Task brief:
Each line below from the one containing "Chaqueta calefactable XL" through the one containing "total: 2676.66 -> 2733.55" should be output exactly as it stands, and no other line should appear.

Exercise input:
- - -

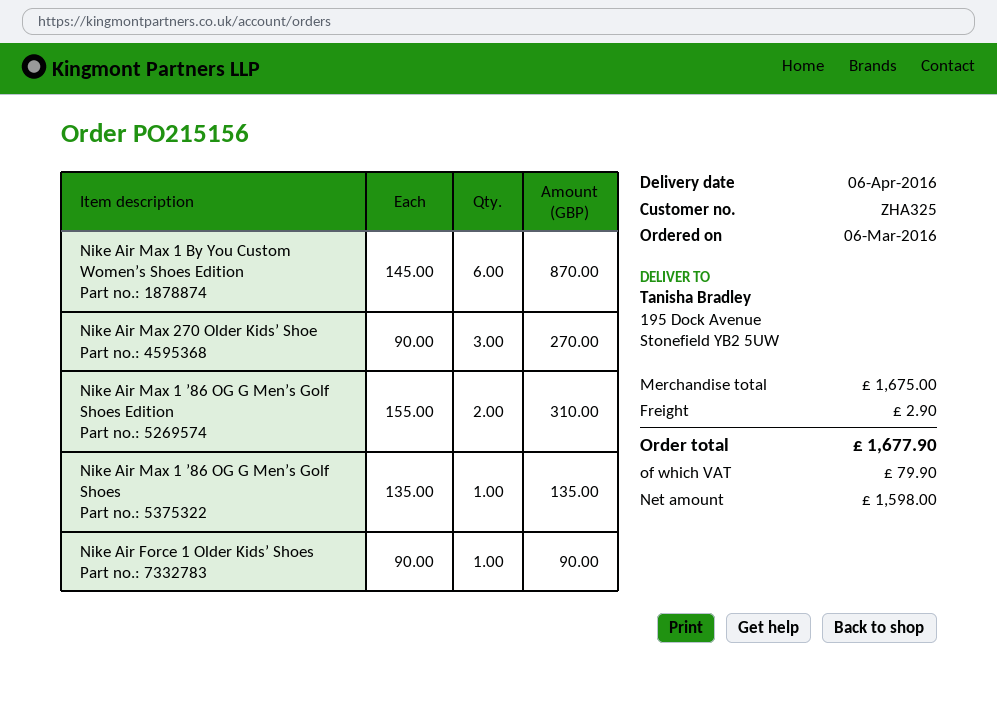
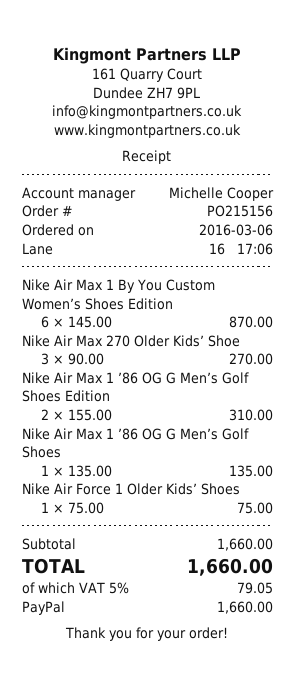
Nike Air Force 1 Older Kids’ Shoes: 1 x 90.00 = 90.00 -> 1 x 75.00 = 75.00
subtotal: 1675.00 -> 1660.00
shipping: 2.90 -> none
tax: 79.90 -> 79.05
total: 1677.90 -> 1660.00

- - -

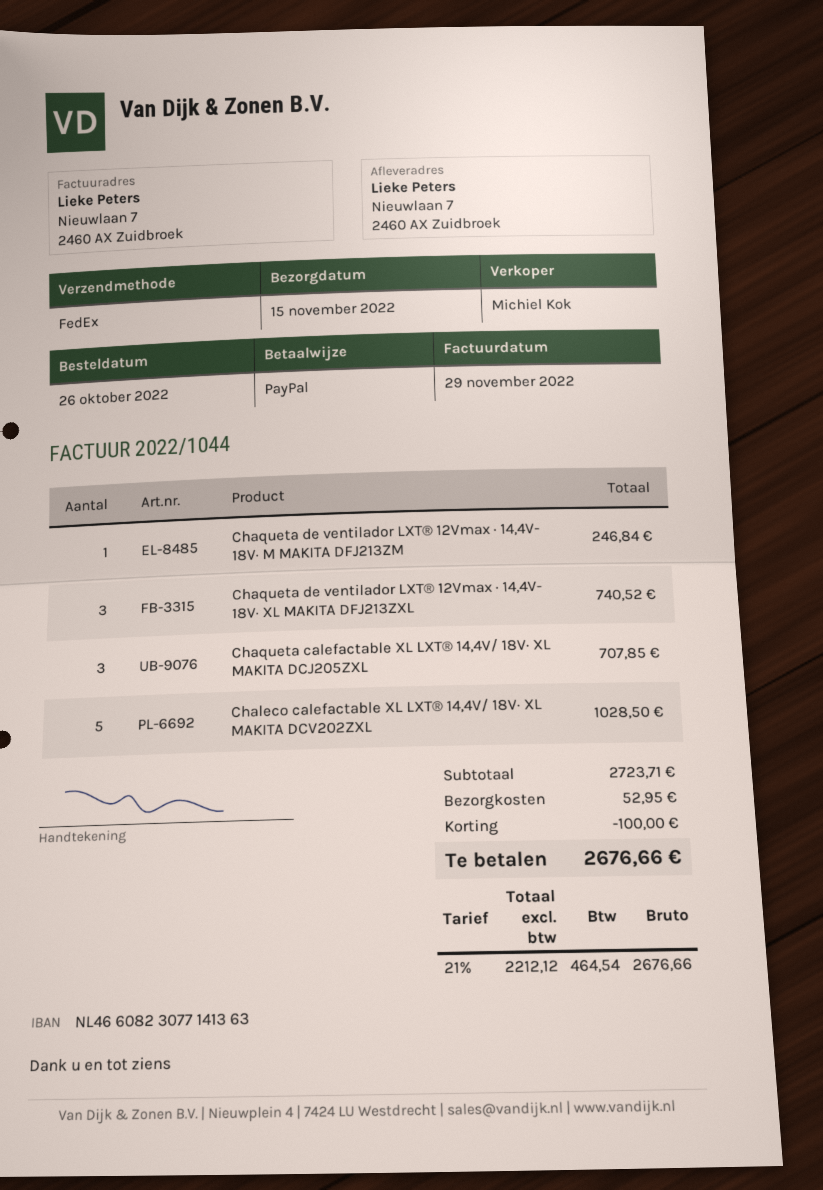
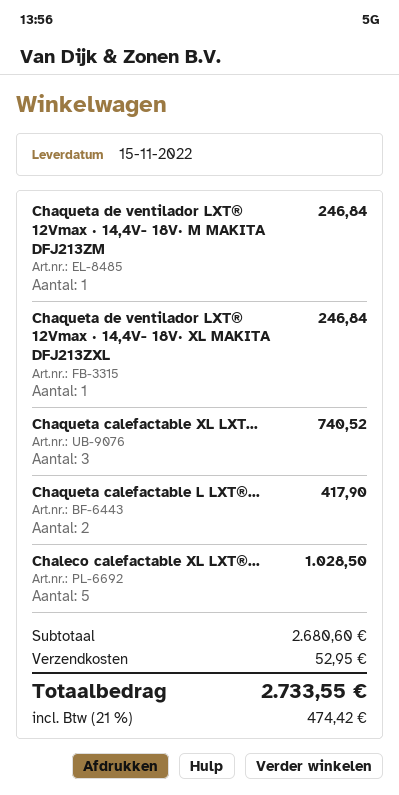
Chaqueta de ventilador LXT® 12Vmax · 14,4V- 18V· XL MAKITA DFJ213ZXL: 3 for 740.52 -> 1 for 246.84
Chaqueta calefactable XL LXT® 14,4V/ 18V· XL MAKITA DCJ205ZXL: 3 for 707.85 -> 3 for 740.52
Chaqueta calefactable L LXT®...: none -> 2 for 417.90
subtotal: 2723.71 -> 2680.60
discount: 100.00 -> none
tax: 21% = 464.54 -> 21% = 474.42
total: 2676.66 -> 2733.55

- - -

Answer to this task:
Chaqueta calefactable XL LXT® 14,4V/ 18V· XL MAKITA DCJ205ZXL: 3 for 707.85 -> 3 for 740.52
Chaqueta calefactable L LXT®...: none -> 2 for 417.90
subtotal: 2723.71 -> 2680.60
discount: 100.00 -> none
tax: 21% = 464.54 -> 21% = 474.42
total: 2676.66 -> 2733.55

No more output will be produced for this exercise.